This month marks the 16th annual National Cybersecurity Awareness Month (NCSAM)—an initiative started by the National Cyber Security Alliance (NCSA) in collaboration with the U.S. Department of Homeland Security to help consumers and businesses stay safe online. Micro Focus is an NCSAM Champion this year (go team!), which is extremely appropriate given that there is a multitude of passionate cybersecurity and data science experts here working to help keep businesses safe in every way possible.
For those of us on the Interset team, an area of cybersecurity that is of particular interest is insider threats. In fact, we find it quite fitting that this year, NCSAM follows directly on the heels of the first-ever National Insider Threat Awareness Month (NITAM). Of course, we never need an excuse to talk about insider threats; we’ll do it year-round. But these occasions have given us a unique opportunity to raise awareness and hopefully educate businesses about how they can improve their breach defense with proactive insider threat detection.
In our recent NITAM blog, Interset’s CTO, Stephan Jou, shared a great overview of the types of insider threats a company might face and how security operations centers (SOC) might best protect against those threats. The key to this type of defense is being able to look at behaviors and identify those that might be out of the ordinary (and potentially represent a security threat).
I’m reminded of an interview I read with Michael Gelles, a forensic psychologist and Naval Criminal Investigative Service veteran, who discussed insider threats in a historical context. Before the concept of commonplace insider threat that we know today, the insider threat discussion was largely focused on espionage. Gelles directs us back to the 1980s, aka the Decade of the Spy, as a time when an “insider threat” was top-of-mind across the country. During this age of heightened awareness, he recalls “realizing that a lot of what we are losing here is coming from people who have access.”

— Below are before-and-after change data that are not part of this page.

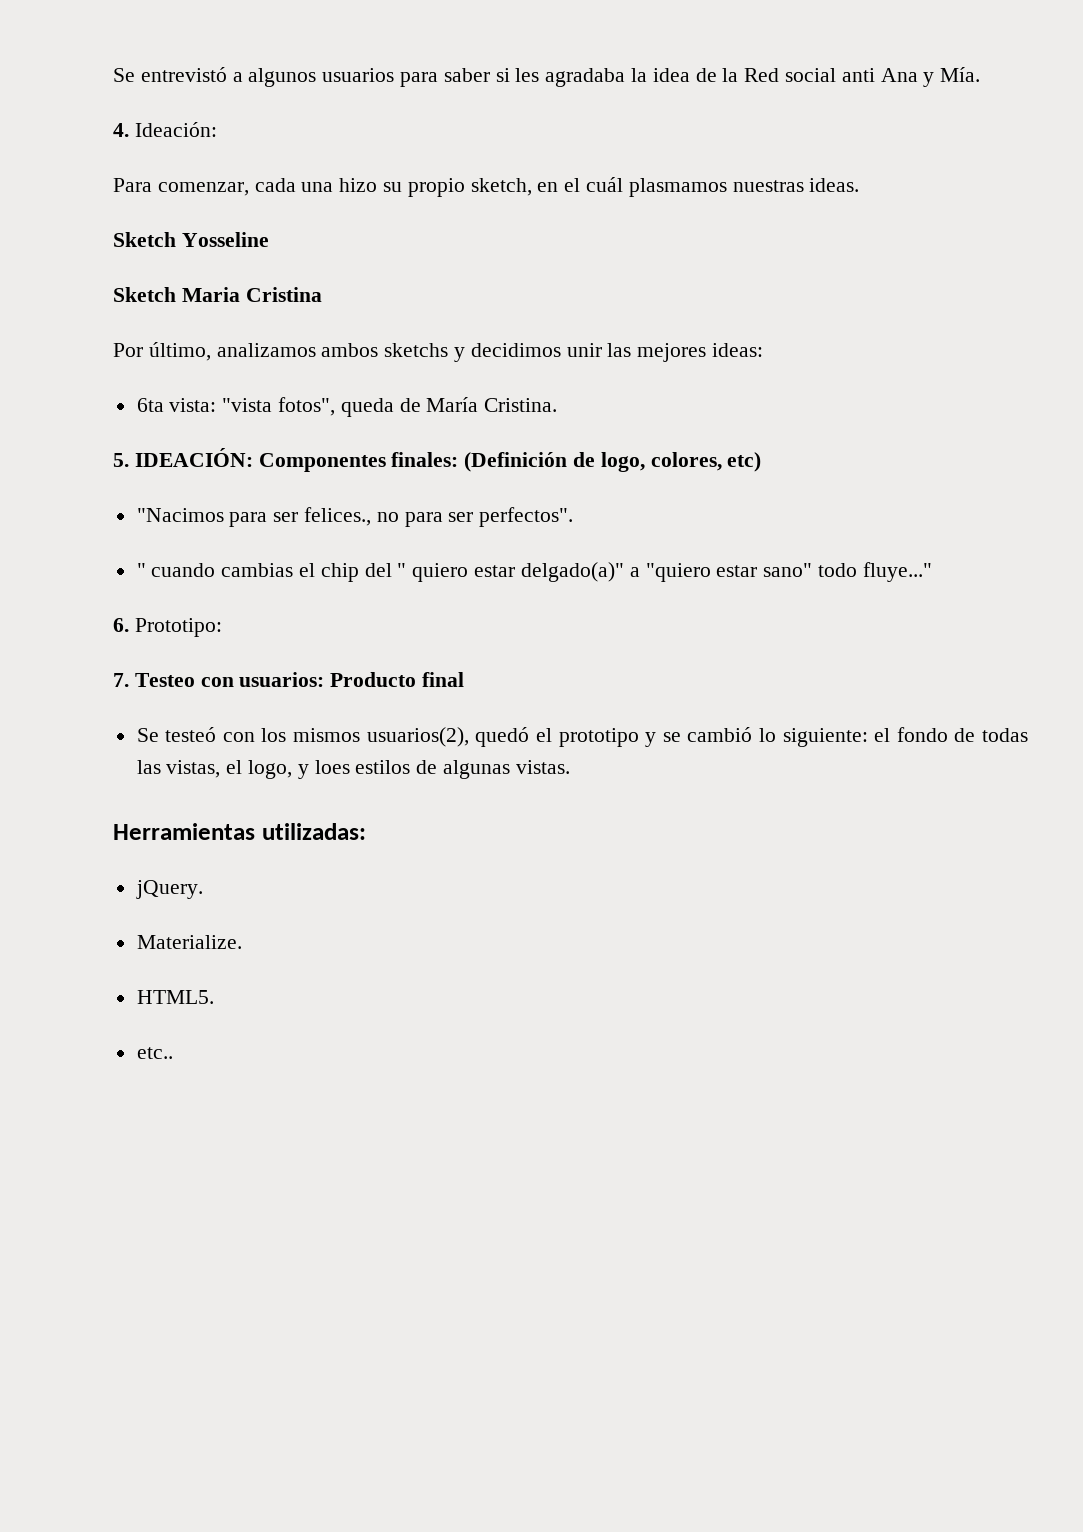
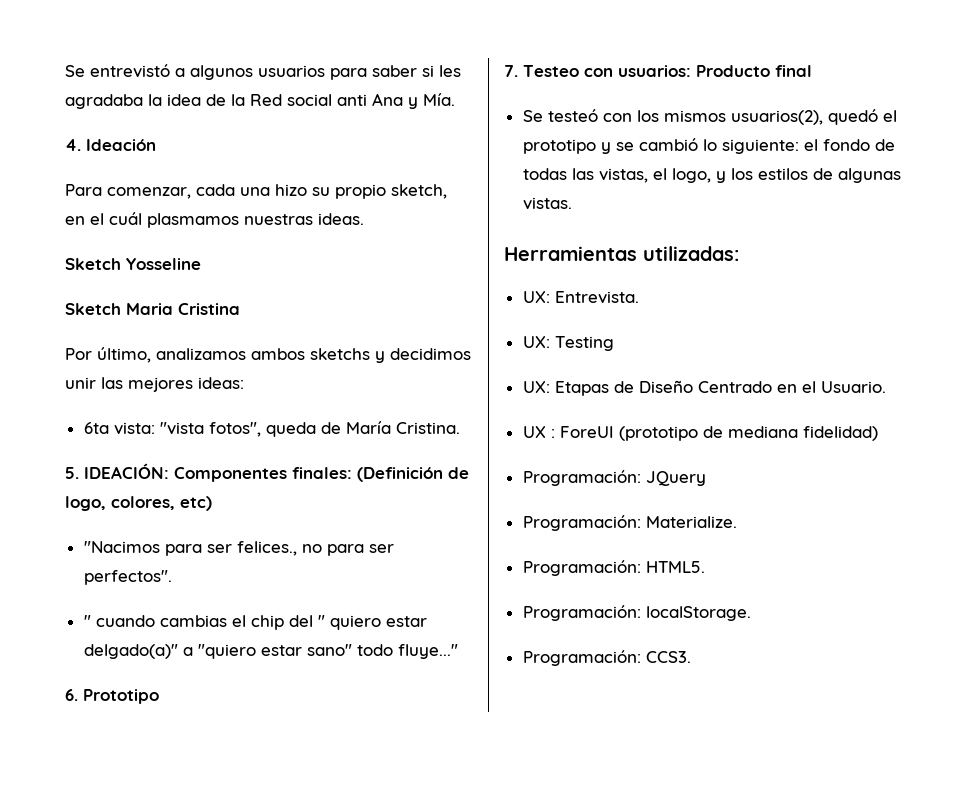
[134,122,217,137] Ideación: -> [86,139,156,151] Ideación
[134,618,222,637] Prototipo: -> [83,689,159,704] Prototipo
[314,760,350,774] loes -> [730,168,753,180] los
[135,880,203,899] jQuery. // -> [522,291,639,304] [522,336,614,351] [522,380,886,396] [522,426,878,441] [522,470,706,486] [522,515,641,531] UX: Entrevista. // UX: Testing // UX: Etapas de Diseño Centrado en el Usuario. // UX : ForeUI (prototipo de mediana fidelidad) // Programación: JQuery // Programación:
(242, 942) none -> [522,560,641,576] Programación:
[136,1047,173,1059] etc.. -> [522,605,751,621] [522,650,691,666] Programación: localStorage. // Programación: CCS3.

In the late 80s, according to Gelles, the FBI and intelligence agencies joined forces on a project to understand the motivations and behaviors of those convicted of espionage. The results of the study showed that the profiles of these threat actors varied. Some were sophisticated, deeply connected and ideologically motivated. Some were just opportunists hoping to score a buck off the tense Cold War climate. In many cases (regardless of motivation and level of preparedness), “spies” were caught because they made mistakes and/or alerted suspicion. In some cases, Gelles says, people would operate for a long time; not dissimilar to a “low and slow” attack that we might see in a modern enterprise.

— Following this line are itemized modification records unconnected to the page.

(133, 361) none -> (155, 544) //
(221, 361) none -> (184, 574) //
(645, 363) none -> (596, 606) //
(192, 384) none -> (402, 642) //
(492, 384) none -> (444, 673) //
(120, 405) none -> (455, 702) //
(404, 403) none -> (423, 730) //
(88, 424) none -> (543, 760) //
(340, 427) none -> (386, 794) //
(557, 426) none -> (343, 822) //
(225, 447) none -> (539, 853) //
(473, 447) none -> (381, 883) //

Today’s insider threats are just as diverse and will typically be found out, too, when someone is alerted of something suspicious. Being able to detect that suspicious behavior relies, of course, upon being able to observe that person’s behavior around the clock. In our recent webinar, Next-level SecOps with UEBA and MITRE ATT&CK, we discussed this exact concept. The MITRE ATT&CK framework gives us a common vocabulary for naming and conceptualizing threat tactics ad techniques—many of which can be detected by looking at the behavior of a user or entity in your enterprise.
For example, at a large financial institution, an employee was caught printing over 350 pages over the course of two weekend days (at 3 a.m., no less). In this incident, the security team witnessed two techniques: Defense Evasion and Exfiltration, as defined by the MITRE ATT&CK framework. Interset was able to detect the threat immediately by noticing a variety of “suspicious” behaviors: unusual time of day activity, unusual day of the week activity, and an unusual volume of printing. Because this employee was not regularly coming in at 3 a.m. on the weekend and printing vast quantities of material, Interset was able to identify that something abnormal was happening and flag to the organization that they have a potential threat on their hands.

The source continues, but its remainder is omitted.